The fact Chinese manufacturers of the metal silicon used in solar grade polysilicon will have no relief from the trade sanctions imposed on their product in Canada is likely to be no more than an irritation if the volumes quoted by the Canadian complainant in the trade case were anywhere near accurate.
Having successfully persuaded the Canadian authorities to impose steepling anti-dumping and countervailing duties on Chinese-made metal silicon – which is also used to make aluminum – in November 2013, British-owned Canadian manufacturer Quebec Silicon Limited Partnership last week persuaded the Canadian International Trade Tribunal (CITT) to extend the measures for another five years.
Quebec Silicon and sister company QSIP Canada ULC told CITT tribunal members in June, the overcapacity present in Chinese metal silicon production was more than 100 times bigger than the Canadian market for the product and Chinese exports of the material between 2016 and 2018 were more than 26 times larger than demand in Canada.
Canadian importer of the product Rio Tinto Alcan, which opposed an extension of the trade sanctions, said those estimates included several dismantled and closed furnaces.
German polysilicon manufacturer Wacker Chemie AG, an ‘interested party’ at the hearing, also disputed the estimates. Oliver Majumdar, senior manager for global trade affairs and core products at Wacker’s Silicones business, told the tribunal much of the Chinese production capacity was based in landlocked Xinjiang and would be intended for Chinese or Middle Eastern customers due to lower overland transport costs.
Despite accepting the Chinese production figures may have been exaggerated, during the hearing held from June 10-12, the CITT panel was persuaded lifting anti-dumping duties of 47-235% and countervailing measures of RMB1,460-1,945/MT (CAN$271.75-362.03) would injure Quebec Silicon, Canada’s only metal silicon producer.
The panel stated “Chinese demand [for metal silicon] is, and is projected to remain well below Chinese production over the next 12-24 months”. Adding the gap would be “vastly below” production output, the CITT tribunal members said demand for the product in Japan, South Korea, Taipei, Indonesia, Thailand, Malaysia, the Middle East, Africa, Turkey, Mexico and Argentina would still not be enough to address predicted oversupply.
Rio Tinto Alcan told the tribunal it intended to keep buying metal silicon from Quebec Silicon if the trade measures were lifted. Jéssica Verdini, category manager for alloys procurement at the metals company, told the panel Rio Tinto Alcan would face reputational damage if it procured products from Xinjiang, in a reference to international media reports the Chinese authorities operate “re-education camps” for ethnic Muslim Uygurs in the province.
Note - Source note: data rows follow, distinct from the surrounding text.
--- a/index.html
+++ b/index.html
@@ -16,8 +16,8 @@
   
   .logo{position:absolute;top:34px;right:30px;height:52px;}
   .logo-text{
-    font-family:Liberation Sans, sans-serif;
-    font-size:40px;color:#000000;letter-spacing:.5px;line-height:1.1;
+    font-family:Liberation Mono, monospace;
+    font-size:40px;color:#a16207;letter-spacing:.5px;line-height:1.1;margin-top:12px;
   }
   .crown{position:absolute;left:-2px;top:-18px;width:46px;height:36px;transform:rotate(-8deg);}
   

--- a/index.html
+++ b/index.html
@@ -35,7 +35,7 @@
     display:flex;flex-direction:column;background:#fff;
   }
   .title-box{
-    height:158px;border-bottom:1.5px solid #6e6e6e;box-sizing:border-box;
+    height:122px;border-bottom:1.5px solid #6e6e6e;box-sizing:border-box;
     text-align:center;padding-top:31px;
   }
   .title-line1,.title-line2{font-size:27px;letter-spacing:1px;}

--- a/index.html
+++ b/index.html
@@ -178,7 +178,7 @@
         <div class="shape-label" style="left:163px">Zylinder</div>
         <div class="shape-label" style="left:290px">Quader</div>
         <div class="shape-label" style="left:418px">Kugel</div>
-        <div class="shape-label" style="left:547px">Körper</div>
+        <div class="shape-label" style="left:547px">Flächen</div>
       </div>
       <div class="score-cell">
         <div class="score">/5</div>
It is a claim denied by Beijing, and the tribunal pointed out Rio Tinto could obtain metal silicon from elsewhere in China.
Wacker has an interest
More damning was the claim that Alcoa, Quebec Silicon’s other main customer in Canada, had attempted to insert a clause into a recent procurement deal signed with the Bécancour-based manufacturer allowing for renegotiation of metal silicon prices in the event the trade tariffs were lifted.
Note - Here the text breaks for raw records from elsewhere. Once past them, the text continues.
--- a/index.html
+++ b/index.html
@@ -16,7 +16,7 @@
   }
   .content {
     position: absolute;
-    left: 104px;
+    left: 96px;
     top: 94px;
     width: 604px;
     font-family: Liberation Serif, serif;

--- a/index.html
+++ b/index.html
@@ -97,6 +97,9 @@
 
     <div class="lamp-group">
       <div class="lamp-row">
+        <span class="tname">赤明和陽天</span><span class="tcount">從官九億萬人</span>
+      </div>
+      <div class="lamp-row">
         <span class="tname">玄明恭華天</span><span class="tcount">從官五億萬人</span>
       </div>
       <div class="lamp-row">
The tribunal members found expiry of the sanctions would cause material harm and they will now be extended five years to stay in step with the EU – which applies anti-dumping duties on Chinese metal silicon – and with Australia, which has anti-dumping and countervailing duties in place.
Quebec Silicon and QSIP Canada parent company – London-based Ferroglobe plc – on Friday welcomed the ruling, a day after it was made public. Chief executive Pedro Larrea said: “This decision by the CITT preserves our investments and better enables our workers to enjoy a stable work environment and fair wages. It is important that Ferroglobe continues to evaluate and pursue such trade cases to ensure that we compete with foreign producers on a level playing field.
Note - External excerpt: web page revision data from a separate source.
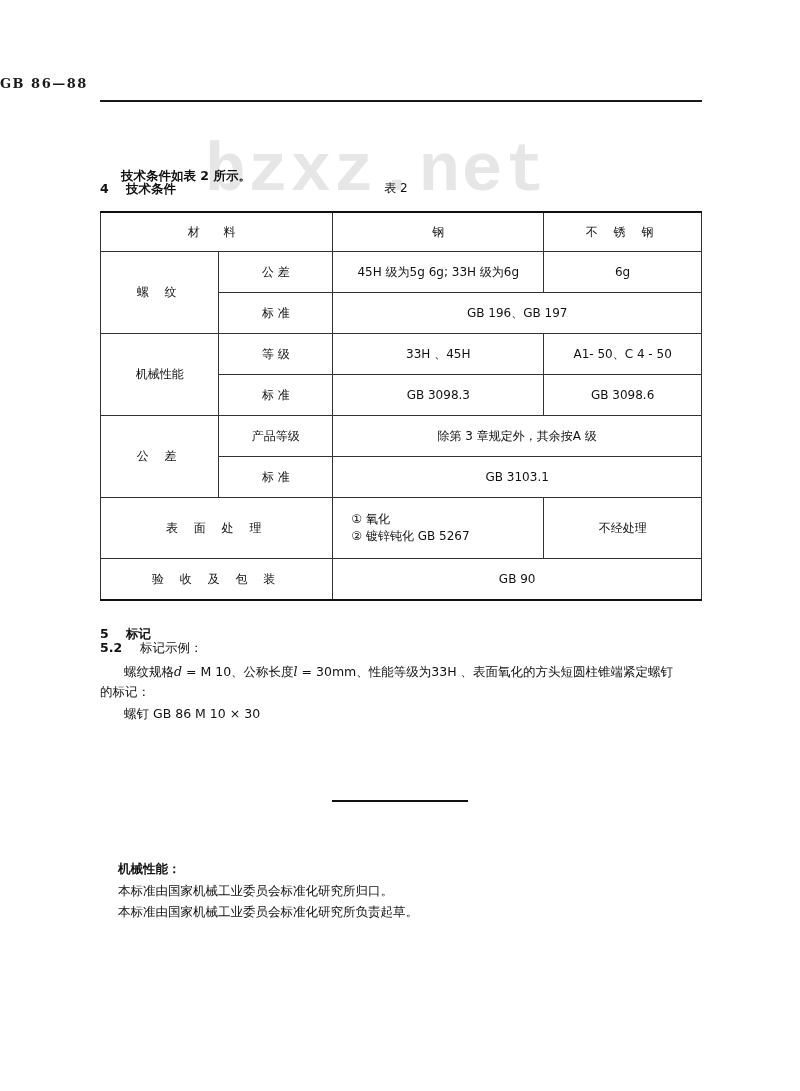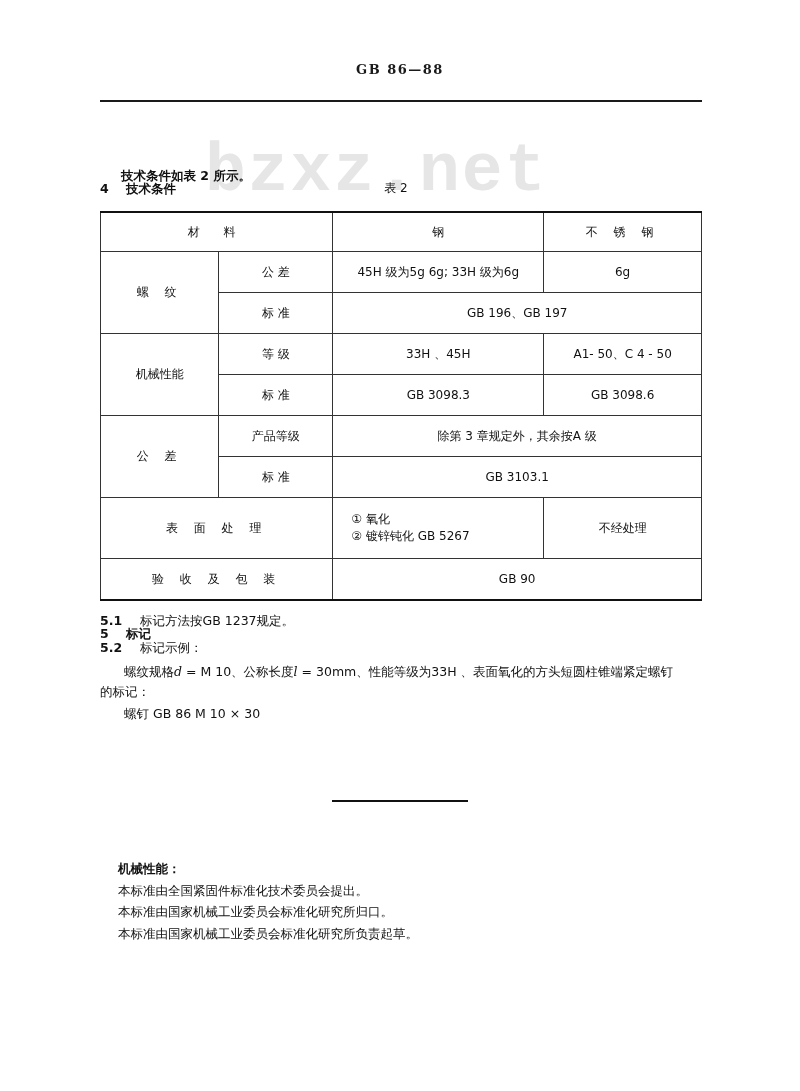--- a/index.html
+++ b/index.html
@@ -38,9 +38,8 @@
   #header-title {
     position: absolute;
     left: 0;
-    top: 62px;
+    top: 76px;
     width: 800px;
-    text-align: center;
     font-family: "DejaVu Serif", "Liberation Serif", serif;
     font-weight: bold;
     font-size: 13px;

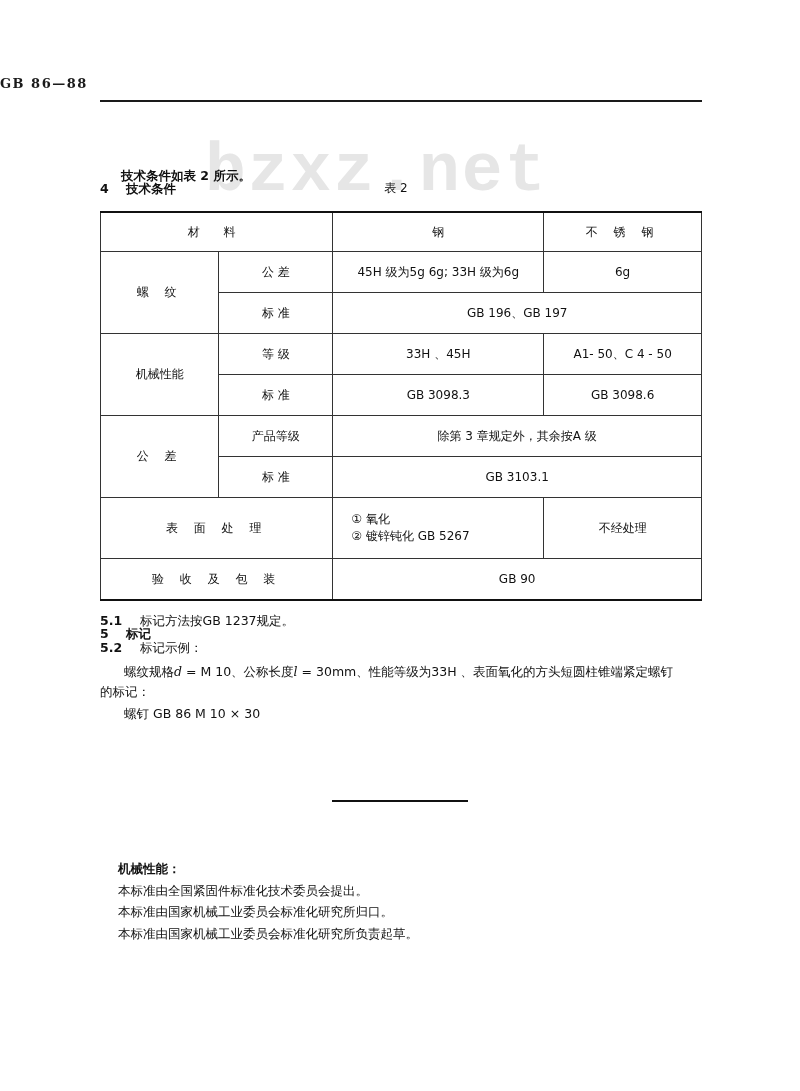--- a/index.html
+++ b/index.html
@@ -244,9 +244,6 @@
     <span class="sec-num">5</span><span>标记</span>
   </div>
 
-  <div class="para" style="left:100px; top:611px;">
-    <span class="num-label">5.1</span><span>标记方法按GB 1237规定。</span>
-  </div>
 
   <div class="para" style="left:100px; top:638px;">
     <span class="num-label">5.2</span><span>标记示例：</span>

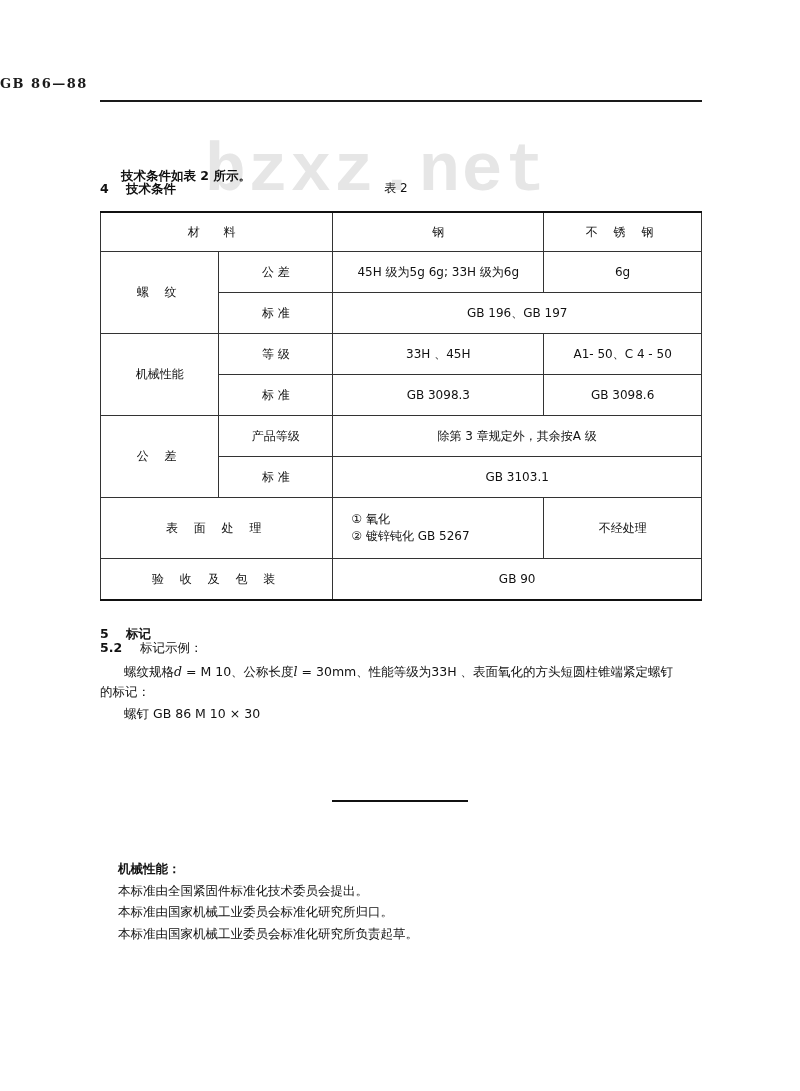--- a/index.html
+++ b/index.html
@@ -262,7 +262,6 @@
 
   <div id="notes">
     <div class="notes-title">机械性能：</div>
-    <div>本标准由全国紧固件标准化技术委员会提出。</div>
     <div>本标准由国家机械工业委员会标准化研究所归口。</div>
     <div>本标准由国家机械工业委员会标准化研究所负责起草。</div>
   </div>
“We appreciate the dedicated work of the Canadian trade authorities and look forward to working with our Canadian customers and supporting their growth.” Ferroglobe owns 50.9% of the two businesses and Dow Chemical Canada holds a 49% stake and is entitled to take up to 49% of Quebec Silicon’s ouput.
Wacker, together with Wacker Chemicals Norway AS, successfully resisted a challenge from Quebec Silicon to its right to be present as an interested party in the case. The Canadian company said Wacker neither manufactured the product in China nor exported to Canada, had failed to complete a questionnaire sent by the CITT and had no financial interest in the case.
However, the tribunal accepted Wacker’s case that it had been involved with the original trade measures decision as a previous customer of Quebec Silicon and could offer insights into the global metal silicon market.